Une campagne qui patine. Si officiellement, Christiane Taubira continue, certains de ses soutiens considèrent que l'histoire est terminée. 396 signatures de maires restent à obtenir en seulement dix jours, une mission quasi impossible. Et la candidate perd deux points dans le dernier sondage ELABE pour BFMTV publié ce mercredi. Créditée de 4,5% des intentions de vote il y a deux semaines, elle dégringole à 2,5%.
En interne, des militants y voient la conséquence d'une succession d'erreurs, et ce dès le début. Christiane Taubira a publié le 17 décembre dernier une vidéo sur les réseaux sociaux dans laquelle elle disait "songer" à se présenter à l'élection. Quelques jours après, au lieu d'entamer sa campagne, elle est partie passer les fêtes chez elle à Cayenne, en Guyane.
"Christiane a fait une erreur. C'était du temps perdu" reproche un stratège. Un parlementaire fraichement rallié ajoute: "On a perdu 15 jours pendant les vacances de Noël. Et surtout, les Français n’ont pas pu discuter d’elle pendant les repas de famille. On a eu tort de commencer aussi tard". Face à ces critiques, son équipe assure que la candidate était au travail. Elle enchaînait quatre à cinq visioconférences par jour et recevait de nombreuses notes et fiches.

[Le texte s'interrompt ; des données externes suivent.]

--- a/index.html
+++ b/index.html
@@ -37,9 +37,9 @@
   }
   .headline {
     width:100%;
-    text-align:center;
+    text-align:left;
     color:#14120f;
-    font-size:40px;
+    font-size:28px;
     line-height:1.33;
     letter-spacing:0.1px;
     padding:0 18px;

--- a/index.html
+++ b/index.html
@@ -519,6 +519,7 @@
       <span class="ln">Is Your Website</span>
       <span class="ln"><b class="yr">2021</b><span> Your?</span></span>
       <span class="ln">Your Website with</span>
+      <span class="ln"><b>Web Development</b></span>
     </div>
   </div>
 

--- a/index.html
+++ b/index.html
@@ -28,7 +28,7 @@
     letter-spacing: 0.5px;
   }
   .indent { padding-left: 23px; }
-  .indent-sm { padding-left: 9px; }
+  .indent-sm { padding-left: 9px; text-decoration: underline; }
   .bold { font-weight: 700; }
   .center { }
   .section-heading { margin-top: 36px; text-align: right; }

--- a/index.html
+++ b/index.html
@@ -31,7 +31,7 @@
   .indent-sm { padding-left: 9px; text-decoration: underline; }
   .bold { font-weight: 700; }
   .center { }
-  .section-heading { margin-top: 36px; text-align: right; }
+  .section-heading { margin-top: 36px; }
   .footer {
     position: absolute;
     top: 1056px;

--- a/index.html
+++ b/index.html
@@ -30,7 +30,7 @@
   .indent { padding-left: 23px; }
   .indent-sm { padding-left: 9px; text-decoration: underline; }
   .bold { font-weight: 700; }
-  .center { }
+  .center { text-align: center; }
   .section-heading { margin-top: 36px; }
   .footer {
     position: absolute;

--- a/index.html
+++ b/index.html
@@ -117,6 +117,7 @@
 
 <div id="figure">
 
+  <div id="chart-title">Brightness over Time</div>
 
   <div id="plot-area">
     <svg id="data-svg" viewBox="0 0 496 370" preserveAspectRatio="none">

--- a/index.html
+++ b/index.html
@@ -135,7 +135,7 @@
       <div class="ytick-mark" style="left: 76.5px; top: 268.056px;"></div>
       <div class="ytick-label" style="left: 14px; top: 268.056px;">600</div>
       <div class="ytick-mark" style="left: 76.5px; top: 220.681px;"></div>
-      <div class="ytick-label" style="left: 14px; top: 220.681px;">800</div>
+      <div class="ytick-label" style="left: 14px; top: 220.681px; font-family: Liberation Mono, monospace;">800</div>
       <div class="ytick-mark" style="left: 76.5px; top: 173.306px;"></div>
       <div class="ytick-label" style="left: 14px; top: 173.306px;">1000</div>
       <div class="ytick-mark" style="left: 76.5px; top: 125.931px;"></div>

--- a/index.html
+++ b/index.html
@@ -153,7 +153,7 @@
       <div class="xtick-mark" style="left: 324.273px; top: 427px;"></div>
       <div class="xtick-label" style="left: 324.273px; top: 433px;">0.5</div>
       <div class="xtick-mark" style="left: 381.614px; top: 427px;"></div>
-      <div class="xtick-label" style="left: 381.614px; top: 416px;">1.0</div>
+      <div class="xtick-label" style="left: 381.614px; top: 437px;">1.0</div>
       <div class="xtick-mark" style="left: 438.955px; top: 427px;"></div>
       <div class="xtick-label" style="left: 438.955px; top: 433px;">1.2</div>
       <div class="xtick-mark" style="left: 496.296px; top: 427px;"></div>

Certains dénoncent aussi une mauvaise officialisation en janvier. L'annonce de la candidature a eu lieu sur les hauteurs de Lyon, dans le brouillard et devant des tags. Un soutien qui était présent pointe du doigt des failles dans l'organisation de son staff de communication: "Il faisait tout gris et on n'avait pas prévu de solution B. Ça donne une image désastreuse."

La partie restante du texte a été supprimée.